The system is the first combined heat and power (CHP) plant in Denmark, but also in the whole world to integrate concentrated solar power (CSP) and a biomass boiler while also using Organic Rankine Cycle (ORC) to turn the energy into district heating and electricity.
Utilizing benefits of these innovative technologies enables the district heating plant (Brønderslev Forsyning) to achieve record energy efficiency, lower energy prices and a future-proof solution that is no longer dependent on fluctuating fossil fuel prices. Clean energy also means the reduction of more than 25,000 CO2 annually.
This pioneering facility was inaugurated on the 19th of March by the Danish Minister of Energy, Utilities and Climate, Mr. Lars Christian Lilleholt, by the Danish Minister for Taxation, Mr. Karsten Lauritzen and by the Chairwoman of the Board at Energy Technology Development and Demonstration Programme (EUDP), Mrs. Ann-Dorthea Larsen.
“We have been honoured to participate in this revolutionary project which is yet another good example of how innovative Danish technologies have the potential to boost energy transition”, said Jes Donneborg, Executive Vice President.
“The era of gas and coal power plants is slowly coming to an end. We are positive that Brønderslev Forsyning’s example is a global trendsetter for markets such as China, where Danish solutions provide a proven answers to the country’s future heat and power demands” – added Mr. Donneborg.
Concentrated solar power (CSP) – a flexible energy technology
Part of the new, sustainable CHP facility is an advanced, 26,929m2 solar energy plant from Aalborg CSP. This solar-thermal system is based on the concentrated solar power (CSP) technology that has already been producing heat since the end of 2016. With the ORC and biomass units also going online, it is now ready to contribute to electricity production as well.
The CSP technology consists of 40 rows x 125m U-shaped mirrors that collect the sunrays throughout the day and reflect them onto a receiver pipe. This receiver pipe is surrounded by a special glass vacuum tube and inside this runs – only heated by the sun – thermal oil with temperatures up to 330 °C.
This high temperature is able to drive an electric turbine to produce electricity, but the flexibility of the system also allows production of lower temperatures for district heating purposes.

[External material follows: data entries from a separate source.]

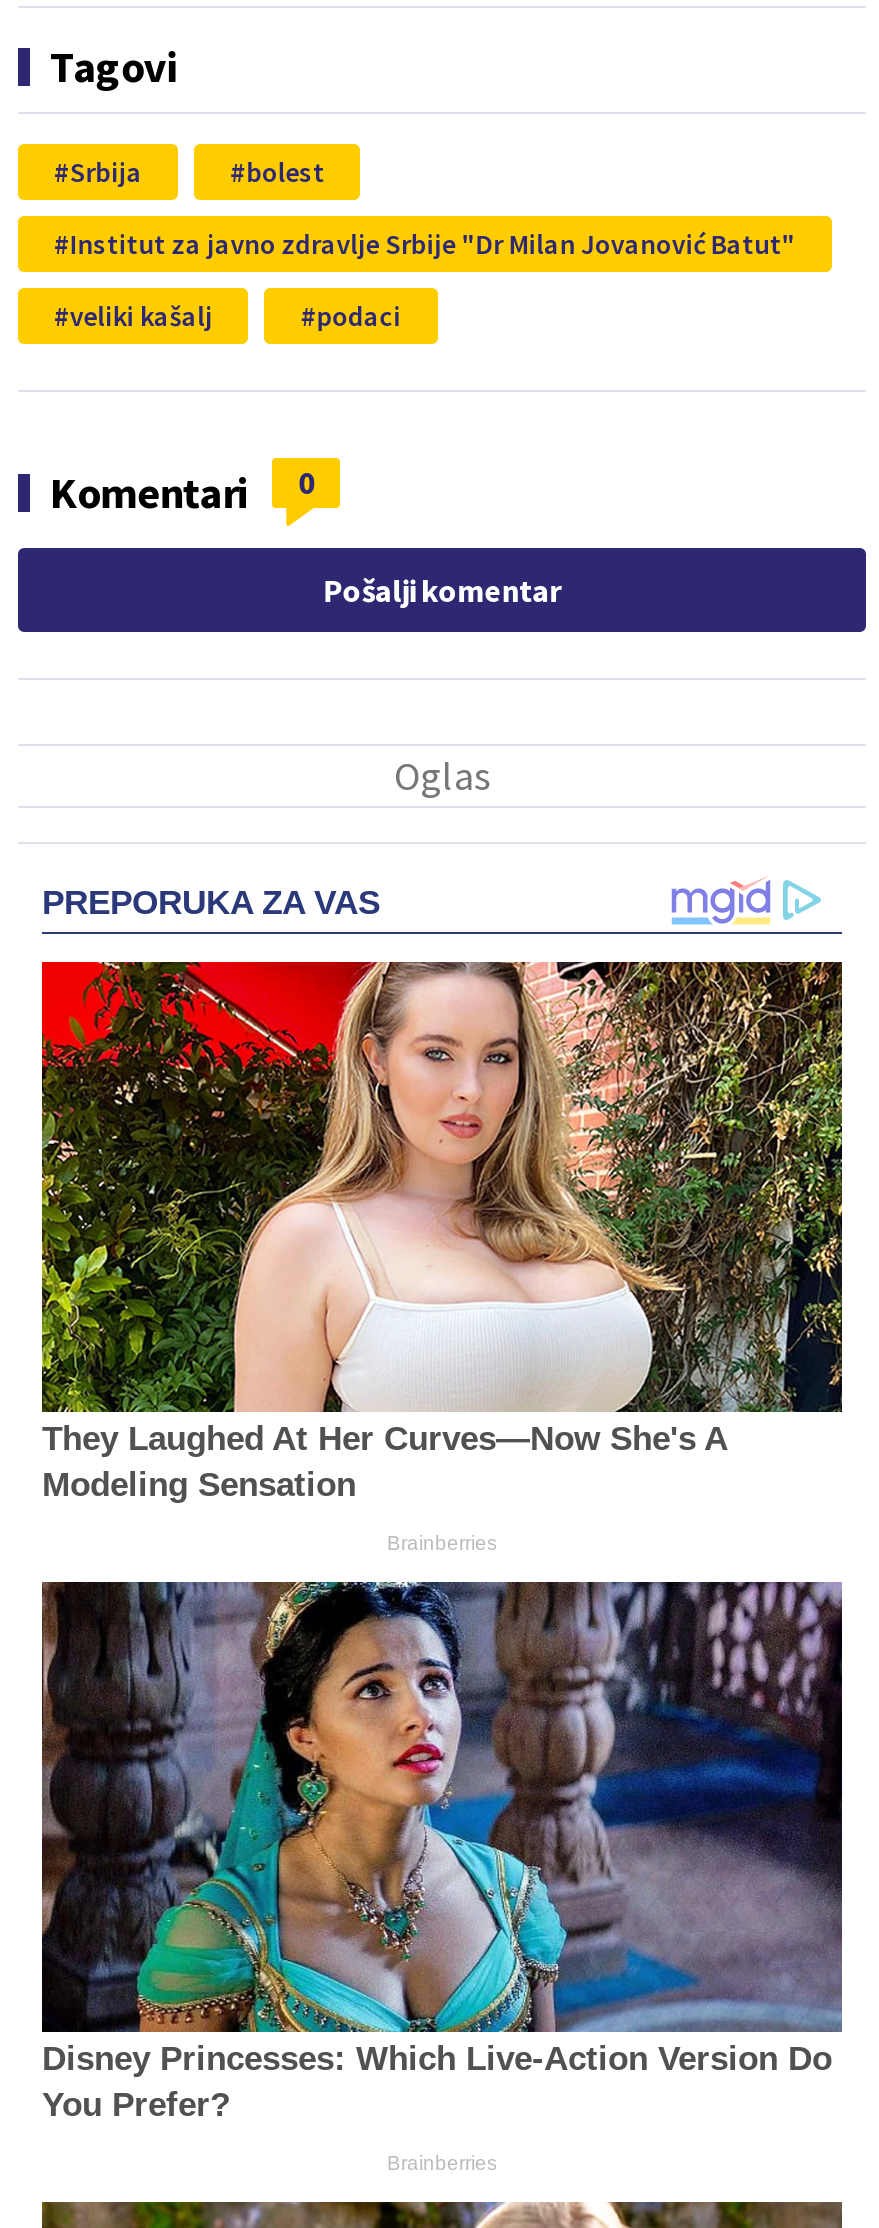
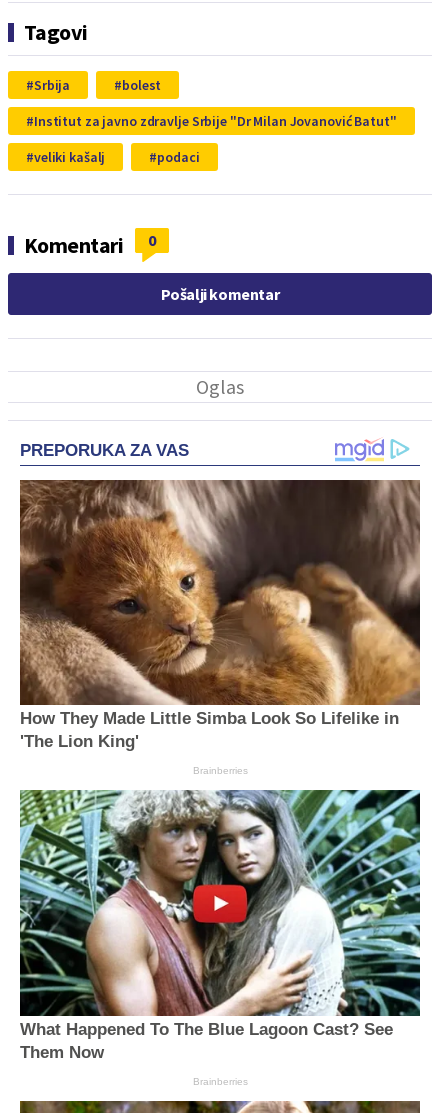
- [image]
- They Laughed At Her Curves—Now She's A
- Modeling Sensation
+ [image]
+ How They Made Little Simba Look So Lifelike in
+ 'The Lion King'

- [image]
- Disney Princesses: Which Live-Action Version Do
- You Prefer?
+ [image]
+ What Happened To The Blue Lagoon Cast? See
+ Them Now
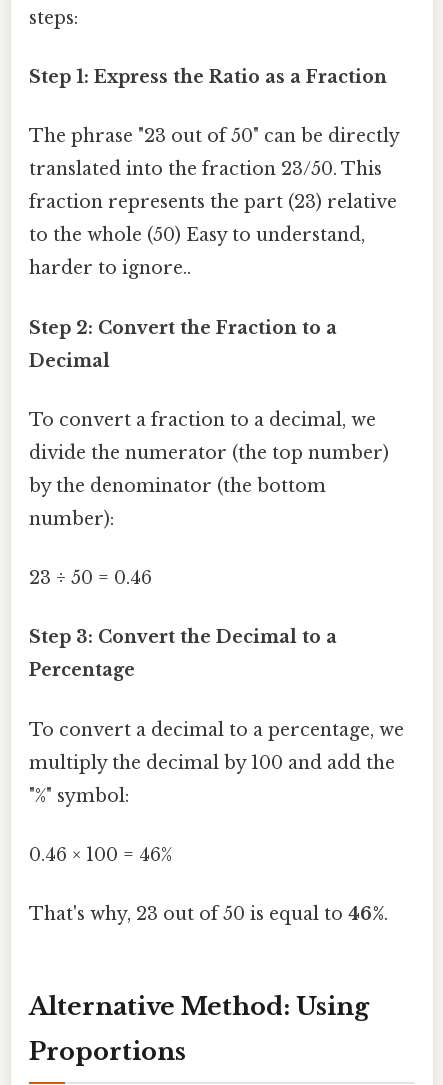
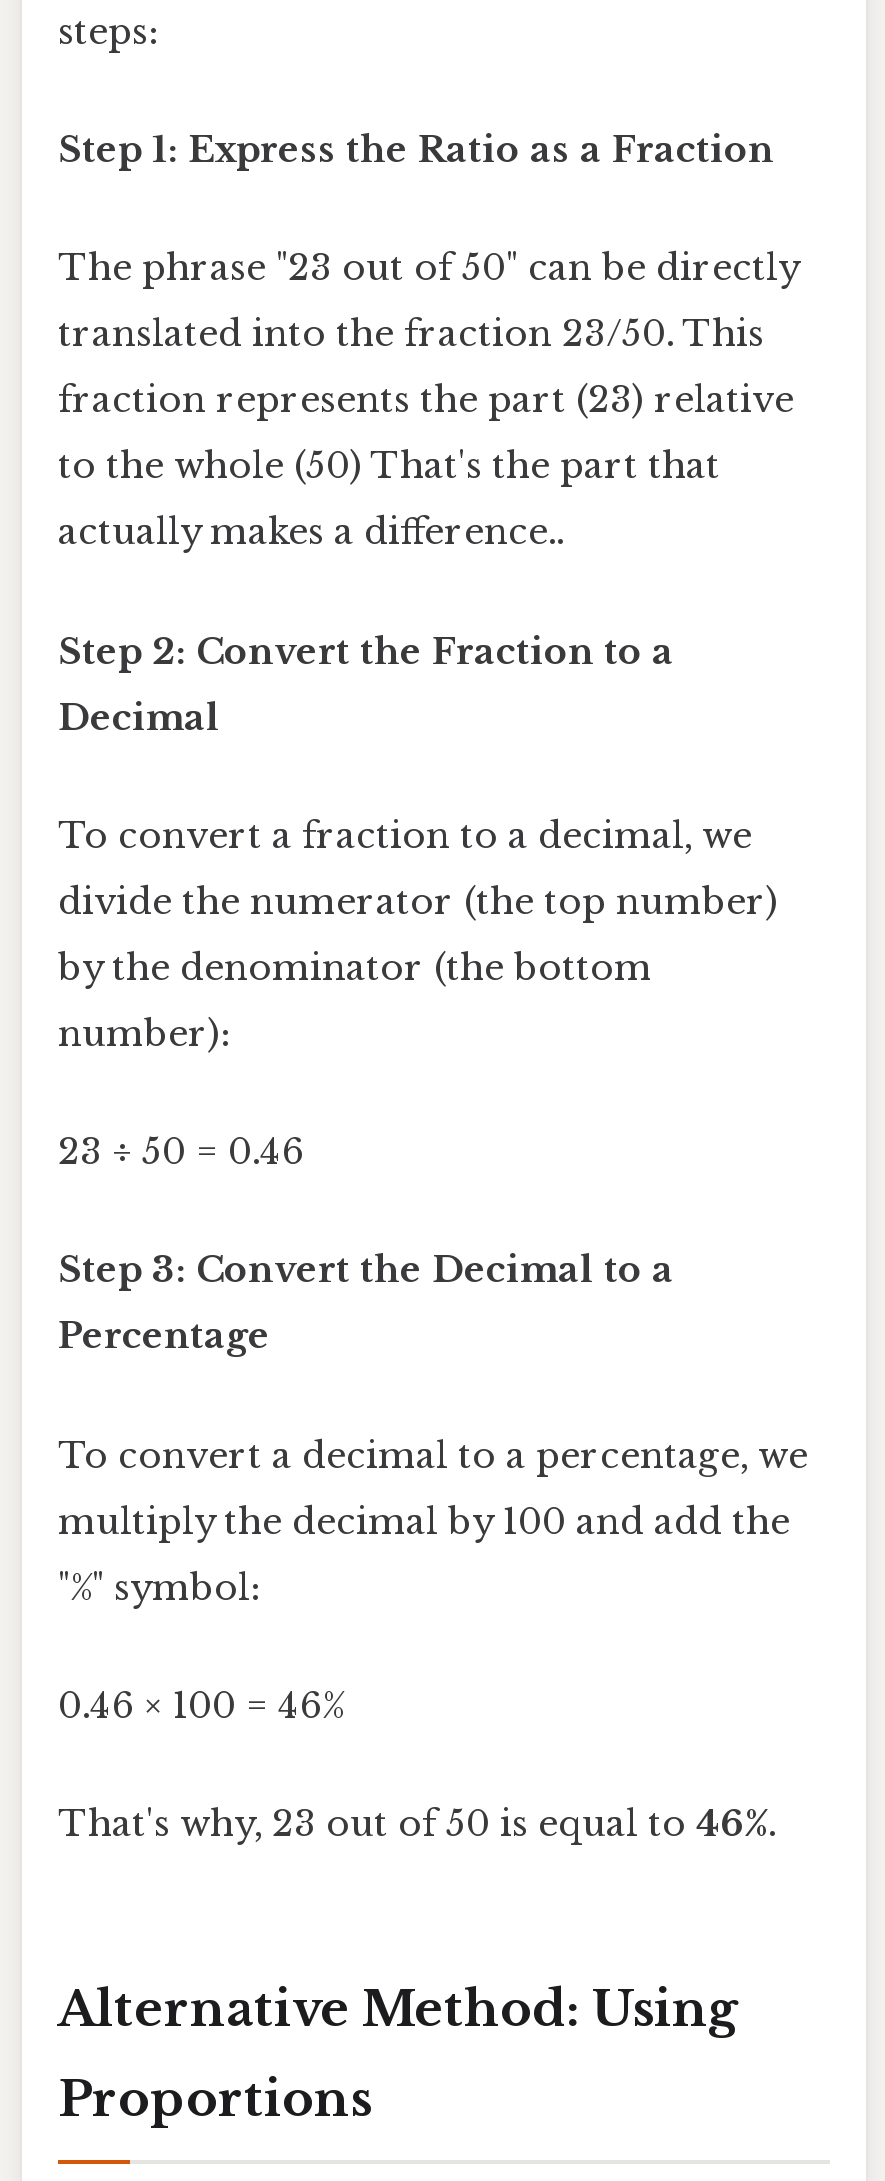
- to the whole (50) Easy to understand,
+ to the whole (50) That's the part that

- harder to ignore..
+ actually makes a difference..
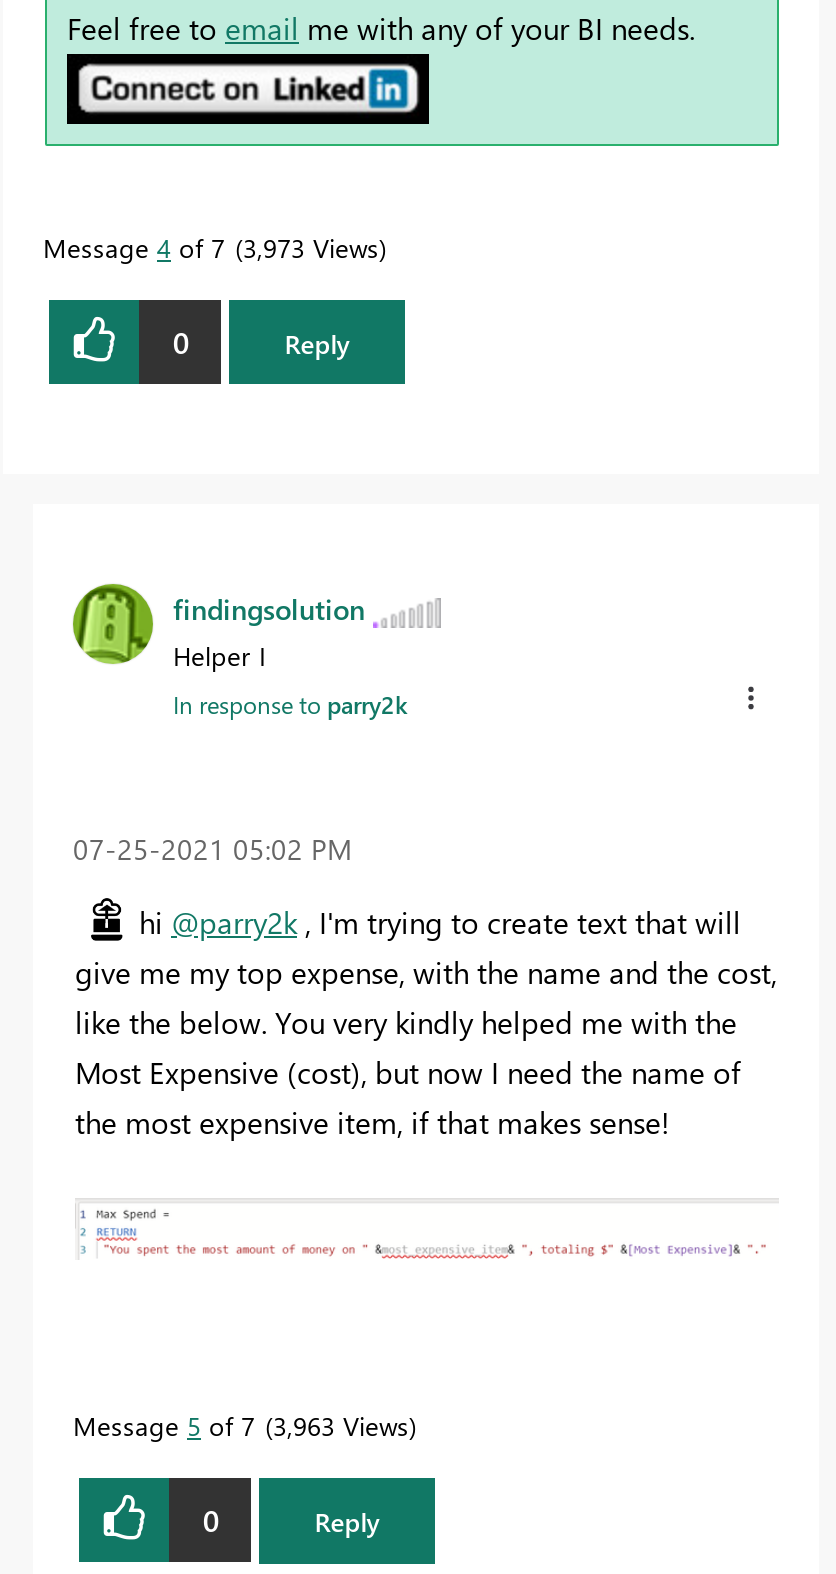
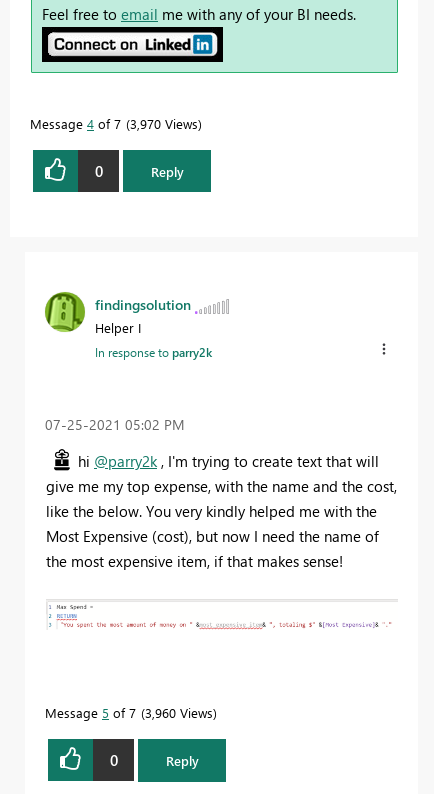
- Message 4 of 7 3,973 Views
+ Message 4 of 7 3,970 Views

- Message 5 of 7 3,963 Views
+ Message 5 of 7 3,960 Views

The solar heating system can thus alternate between providing combined heat and power at peak price periods, or exclusively deliver heat. On sunny days, the solar-thermal system in Brønderslev is set to reach 16.6 MWth capacity.
“The CSP technology is capable of supporting the production of pretty much any energy outputs, be it heat, electricity, cooling, process steam or even desalinated water. That is why our corporate strategy has been focusing on learning from our existing projects and optimizing this technology as a result. Soon, we will be able to deliver the next generation of this type, and reduce the gap between renewable and conventional fuel prices on a global scale”, added Mr. Donneborg.
The achievement of the world’s first CSP system combined with a biomass-ORC plant was supported by the Danish Government’s Energy Technology Development and Demonstration Programme (EUDP).